*** Task inputs

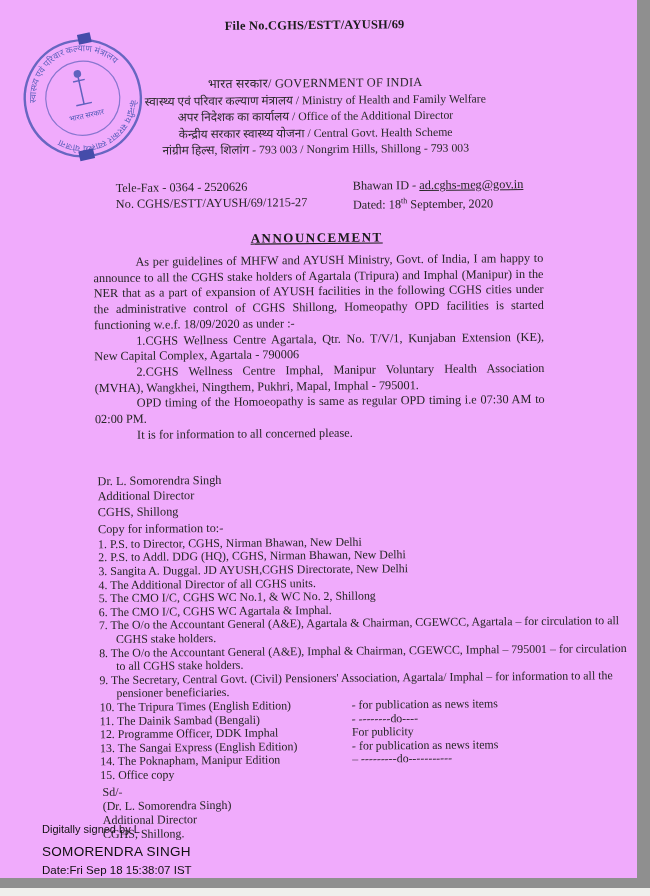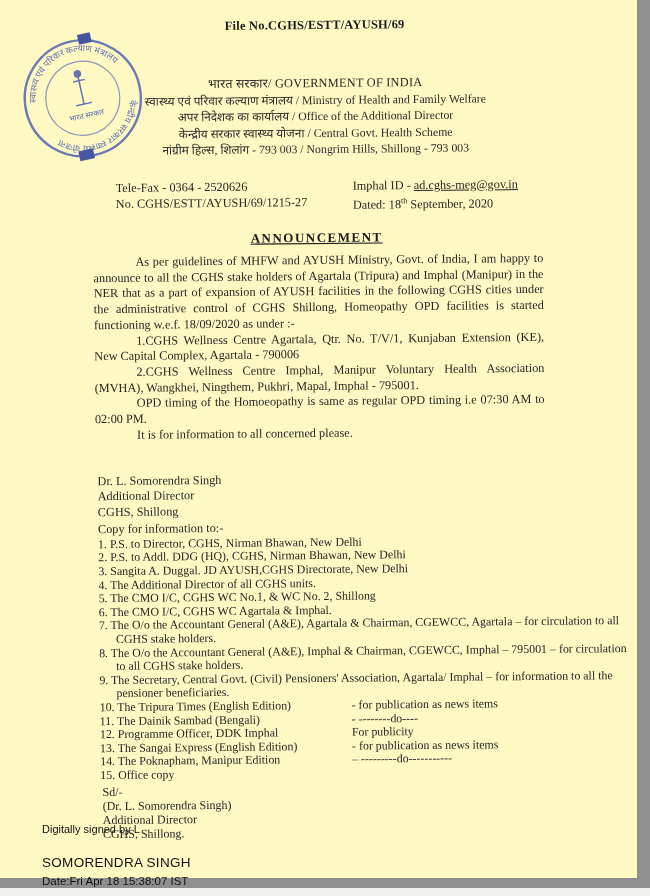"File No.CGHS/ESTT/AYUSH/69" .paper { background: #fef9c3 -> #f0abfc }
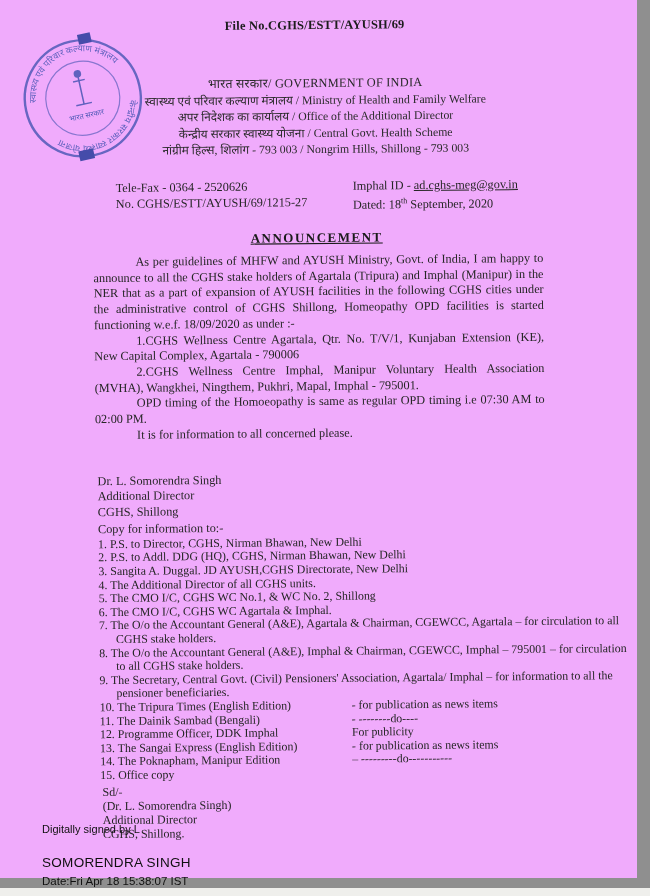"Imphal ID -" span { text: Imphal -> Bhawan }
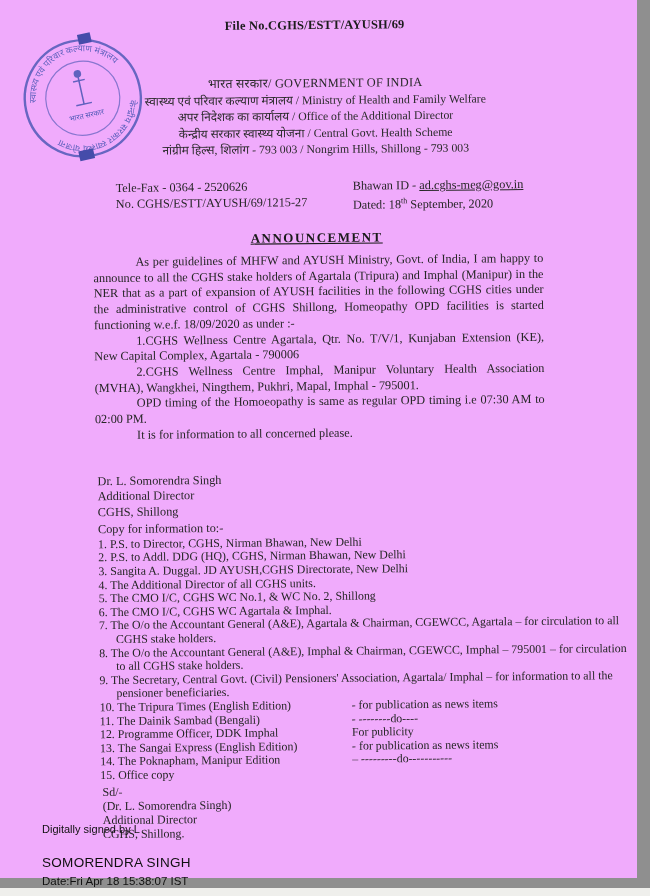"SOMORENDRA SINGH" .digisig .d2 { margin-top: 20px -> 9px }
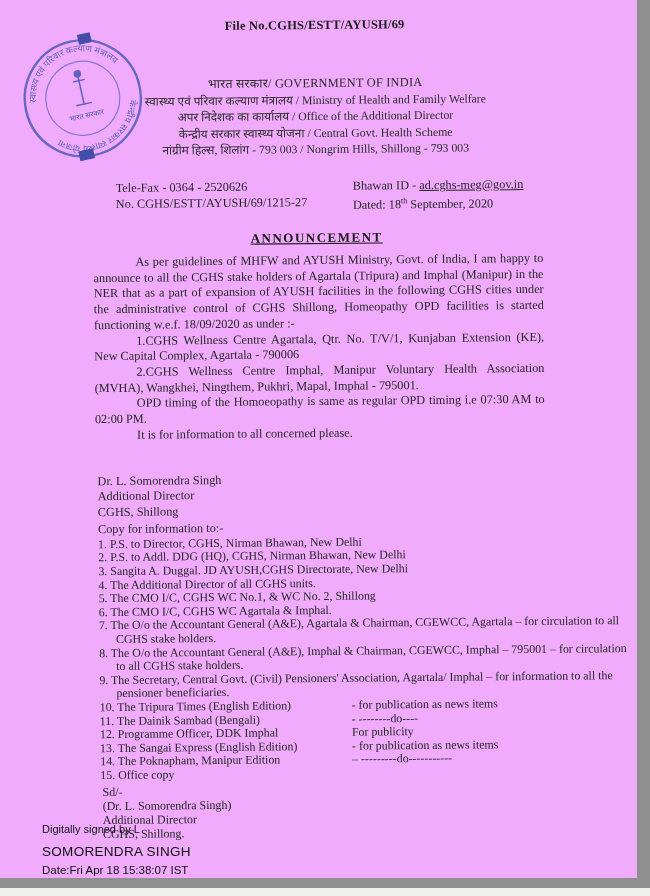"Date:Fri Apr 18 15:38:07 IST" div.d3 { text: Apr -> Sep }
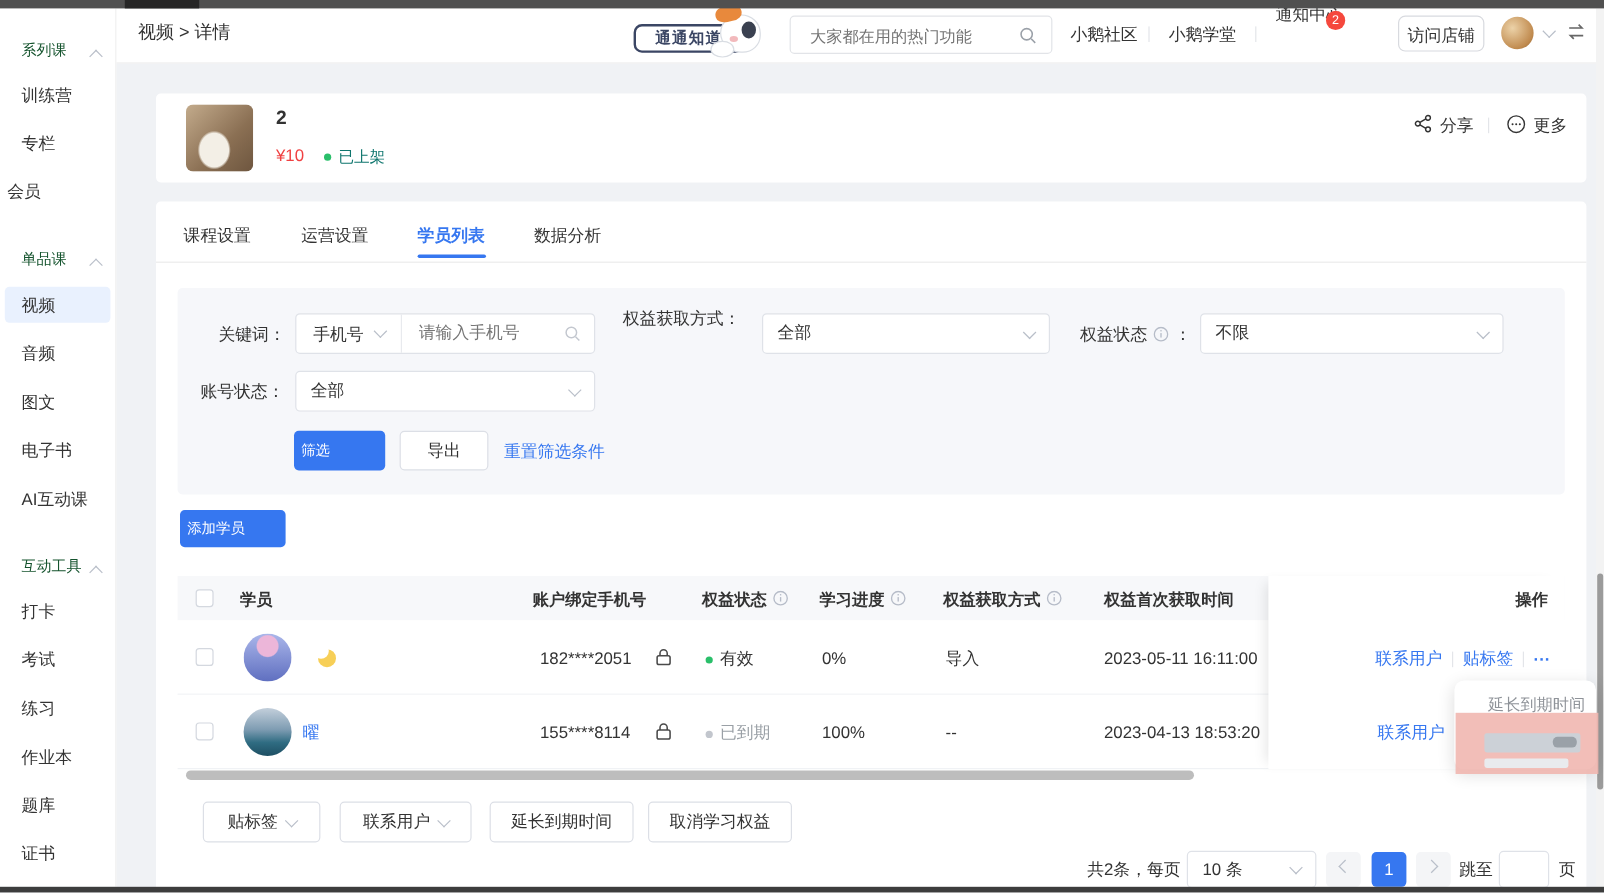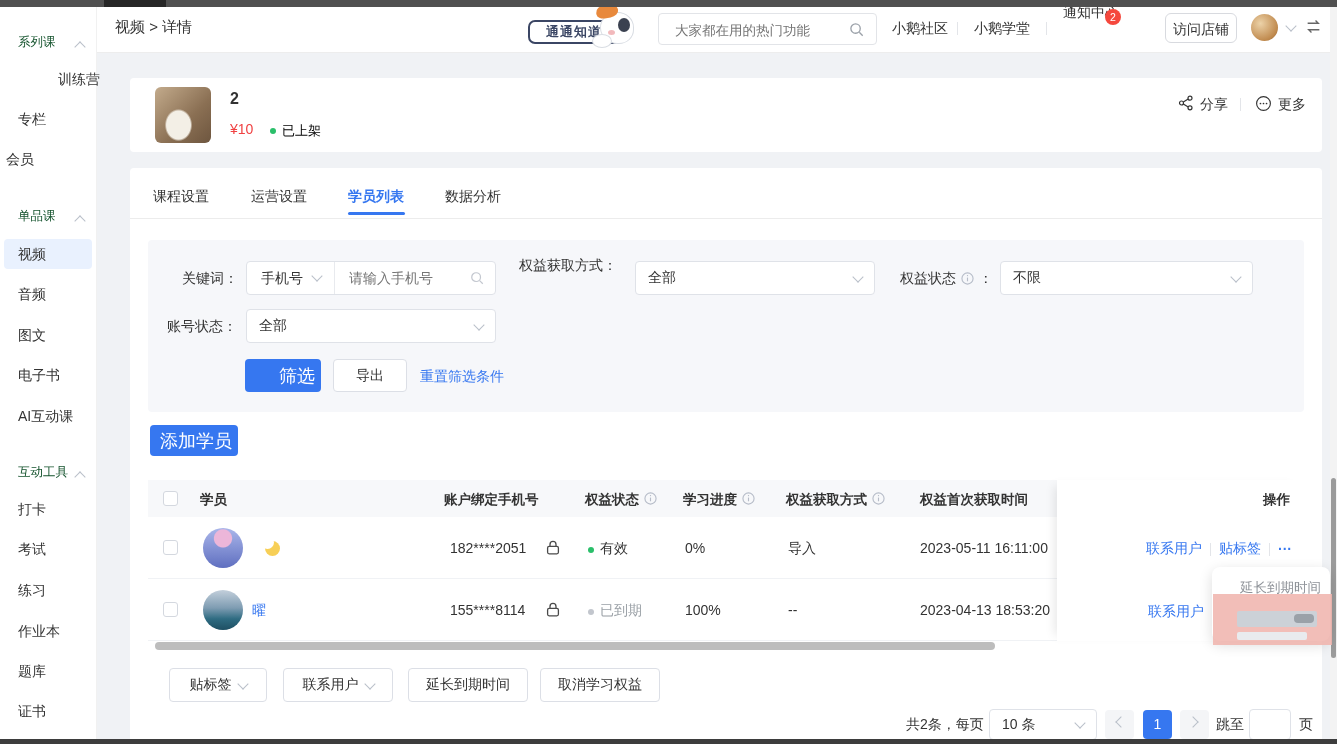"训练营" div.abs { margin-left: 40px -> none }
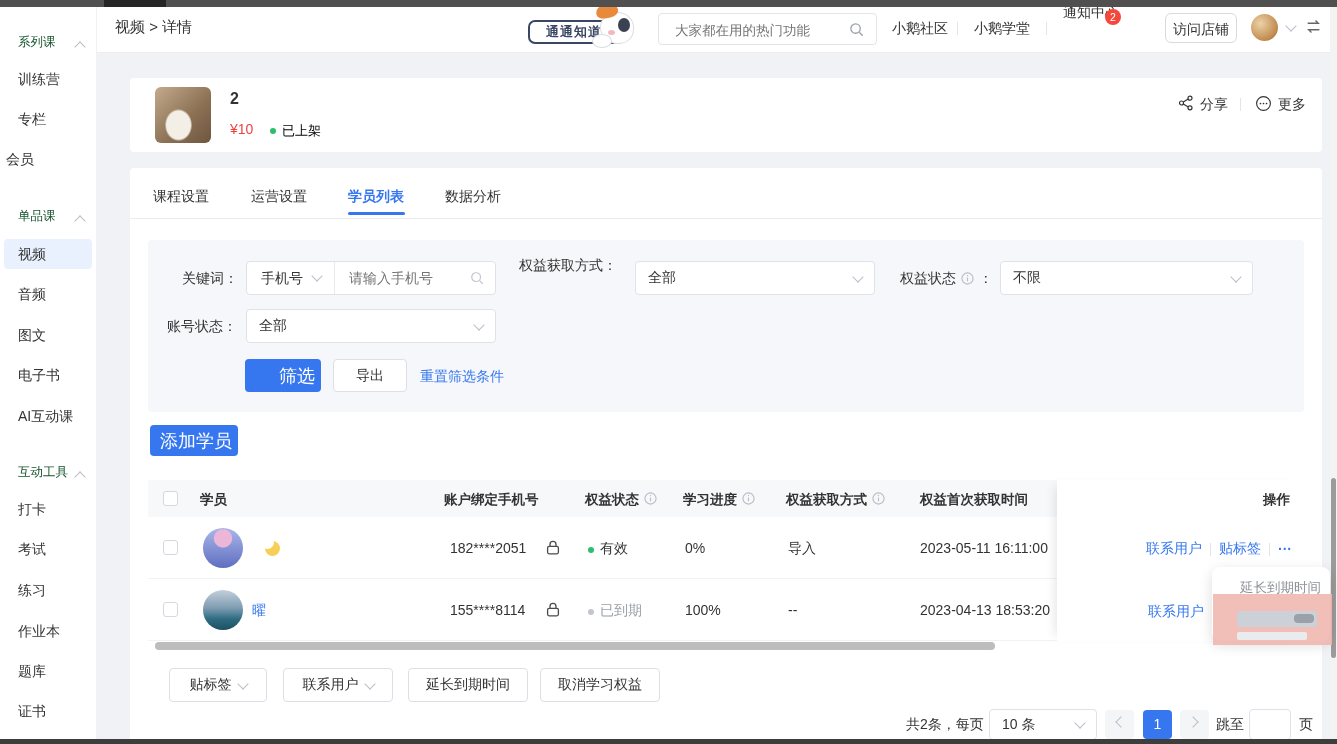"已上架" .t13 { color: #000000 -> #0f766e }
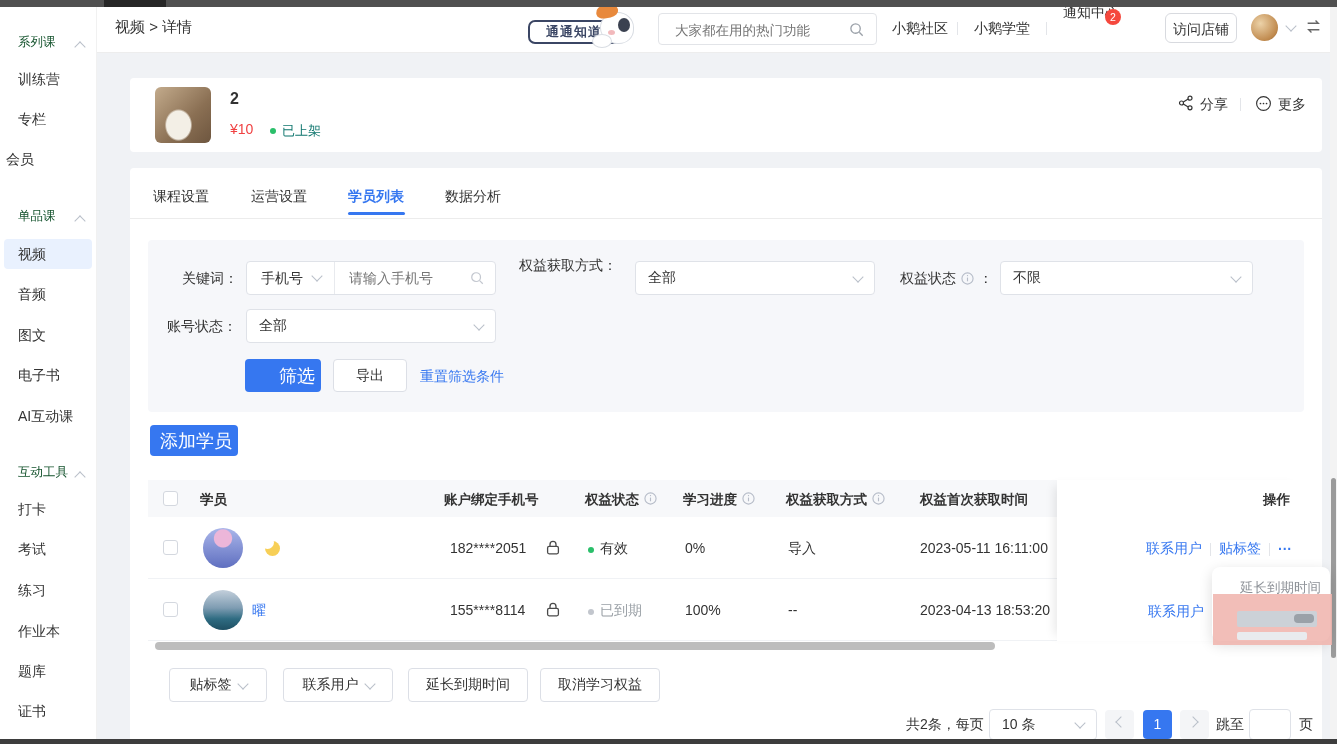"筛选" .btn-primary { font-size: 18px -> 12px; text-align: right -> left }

******

▶ [Exercise instructions]
All lines from the one containing "Apr 18 15:38:07" to the end of the entries should appear in the output exactly as written, with no pictures.

▶ [Response area]
"Date:Fri Apr 18 15:38:07 IST" div.d3 { text: Apr -> Sep }
"训练营" div.abs { margin-left: 40px -> none }
"已上架" .t13 { color: #000000 -> #0f766e }
"筛选" .btn-primary { font-size: 18px -> 12px; text-align: right -> left }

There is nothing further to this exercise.